Lifestyle

Sunday February 10, 2013

To Granny, with love

By KHO AI SIOK


Even when you say goodbye, the memory of the one you love lives on.

I BELIEVE no one is ever ready to say goodbye to their loved ones at any time.

I wasn’t ready at all to say goodbye to my dearest Granny.

When I delivered my baby boy, she was there to hold him. She was so proud to be the Granny. During my confinement month, she was there to keep me company, and to help out, even though we didn’t want to inconvenience her.

Immediately after my 30-day confinement, she decided to go back to her home in another city. We said goodbye to each other. Little did I know that it would be the last conversation we would share.

Soon after, I received a shocking call from my cousin who lives in the same city, telling me that Granny had suddenly blacked out and collapsed. She was admitted to hospital immediately. The doctors said that she would remain in a vegetative state with no hope of recovery.

After weeks of heavy and heated discussions among her 10 children, they came to the conclusion that they would “release” her. We, the younger generation, finally had to give in and compromise.

Shortly thereafter, I broke down and went into depression. I could not stop thinking about her. She was like a mother to the three of us, her favourite grandchildren and she stayed with us for many years. I have memories of her preparing meals for us, getting mad with our mischievous behaviour and sharing laughter as well as sadness. She made a promise to see us through our graduation, which she did. She also managed to attend my brother’s post-graduation ceremony.

As the weeks went by, I found myself unable to perform tasks at home or at work. Family came in and out to help ease the new situation of having a newcomer in the house.

I tried to hide my pain and sadness whenever I looked into my mother’s eyes. All the family members tried to console one another, as we tried to come to terms and grasp the fact that Granny was really gone.

One day, my mother came over to my house and passed me Granny’s sarong.
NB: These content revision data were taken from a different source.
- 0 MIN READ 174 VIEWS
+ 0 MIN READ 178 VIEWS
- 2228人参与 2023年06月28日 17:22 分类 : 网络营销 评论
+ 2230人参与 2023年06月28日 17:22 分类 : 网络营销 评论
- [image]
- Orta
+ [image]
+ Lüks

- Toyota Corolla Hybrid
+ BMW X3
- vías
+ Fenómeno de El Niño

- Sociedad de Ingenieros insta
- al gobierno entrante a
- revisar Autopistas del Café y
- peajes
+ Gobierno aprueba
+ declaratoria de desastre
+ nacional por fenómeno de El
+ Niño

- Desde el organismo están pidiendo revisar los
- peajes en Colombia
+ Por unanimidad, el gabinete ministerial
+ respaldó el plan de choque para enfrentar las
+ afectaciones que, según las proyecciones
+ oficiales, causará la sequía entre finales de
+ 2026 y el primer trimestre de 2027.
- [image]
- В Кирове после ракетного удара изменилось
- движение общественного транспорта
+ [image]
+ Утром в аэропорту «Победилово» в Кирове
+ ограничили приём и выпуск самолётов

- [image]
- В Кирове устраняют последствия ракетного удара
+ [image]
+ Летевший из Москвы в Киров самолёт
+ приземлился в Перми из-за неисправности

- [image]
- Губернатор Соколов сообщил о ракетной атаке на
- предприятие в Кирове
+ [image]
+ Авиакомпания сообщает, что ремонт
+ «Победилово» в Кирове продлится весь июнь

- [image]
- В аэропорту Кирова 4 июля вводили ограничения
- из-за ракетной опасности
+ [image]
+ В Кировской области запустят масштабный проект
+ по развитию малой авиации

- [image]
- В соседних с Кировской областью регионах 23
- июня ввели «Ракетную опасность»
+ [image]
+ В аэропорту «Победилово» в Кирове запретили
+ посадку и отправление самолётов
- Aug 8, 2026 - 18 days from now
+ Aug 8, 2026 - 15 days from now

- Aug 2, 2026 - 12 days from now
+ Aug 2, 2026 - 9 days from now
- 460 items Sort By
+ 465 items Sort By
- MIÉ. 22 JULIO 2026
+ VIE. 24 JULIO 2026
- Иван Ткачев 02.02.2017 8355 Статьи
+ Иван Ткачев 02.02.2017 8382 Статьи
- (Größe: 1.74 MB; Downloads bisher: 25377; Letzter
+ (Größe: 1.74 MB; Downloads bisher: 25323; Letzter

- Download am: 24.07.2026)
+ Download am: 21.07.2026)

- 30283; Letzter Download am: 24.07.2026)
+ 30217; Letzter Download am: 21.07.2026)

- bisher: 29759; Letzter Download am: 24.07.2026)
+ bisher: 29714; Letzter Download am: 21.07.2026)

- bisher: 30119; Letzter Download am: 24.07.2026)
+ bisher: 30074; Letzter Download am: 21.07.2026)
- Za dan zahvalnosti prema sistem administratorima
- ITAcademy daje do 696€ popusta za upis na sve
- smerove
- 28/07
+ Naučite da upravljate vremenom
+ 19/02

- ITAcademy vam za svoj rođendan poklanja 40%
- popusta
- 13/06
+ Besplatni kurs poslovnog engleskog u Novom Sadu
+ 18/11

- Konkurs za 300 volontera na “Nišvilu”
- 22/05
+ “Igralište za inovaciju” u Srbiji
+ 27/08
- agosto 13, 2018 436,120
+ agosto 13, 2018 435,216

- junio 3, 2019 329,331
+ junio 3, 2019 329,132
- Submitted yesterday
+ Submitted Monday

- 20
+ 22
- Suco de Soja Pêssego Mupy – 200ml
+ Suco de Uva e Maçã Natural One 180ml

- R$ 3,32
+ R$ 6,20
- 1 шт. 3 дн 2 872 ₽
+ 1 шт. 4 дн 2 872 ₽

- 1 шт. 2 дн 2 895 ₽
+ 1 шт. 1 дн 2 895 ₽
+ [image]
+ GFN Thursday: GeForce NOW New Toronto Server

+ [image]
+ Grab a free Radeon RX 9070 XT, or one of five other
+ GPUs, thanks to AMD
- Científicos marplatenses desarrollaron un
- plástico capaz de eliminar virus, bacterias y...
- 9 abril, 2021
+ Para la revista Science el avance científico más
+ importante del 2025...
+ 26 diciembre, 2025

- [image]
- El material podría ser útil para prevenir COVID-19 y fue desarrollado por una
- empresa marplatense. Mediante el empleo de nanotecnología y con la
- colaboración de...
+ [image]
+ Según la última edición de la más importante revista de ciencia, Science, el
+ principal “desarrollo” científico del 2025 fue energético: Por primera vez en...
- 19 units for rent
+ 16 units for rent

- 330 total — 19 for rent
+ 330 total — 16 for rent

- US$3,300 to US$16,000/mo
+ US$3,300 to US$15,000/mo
I took the material and folded it nicely before giving it a good long kiss.

I swallowed my pain and tried hard not to make it obvious in front of my already saddened mother.

Until today, I still get a lump in my throat when I glance at the material. At times, I would cradle it in my arms just to remember how it felt having her around.

I recently found out that my younger sister also has a good connection with her, by “talking to her silently in her heart” wherever she may be. As for my brother, he rarely shows it but we know very well that he has his own way of comforting that broken heart.

To all of us, we feel she never really left us and we never really said goodbye to her. She lives on in each of our hearts, and will always be the same sweet Granny we have always known.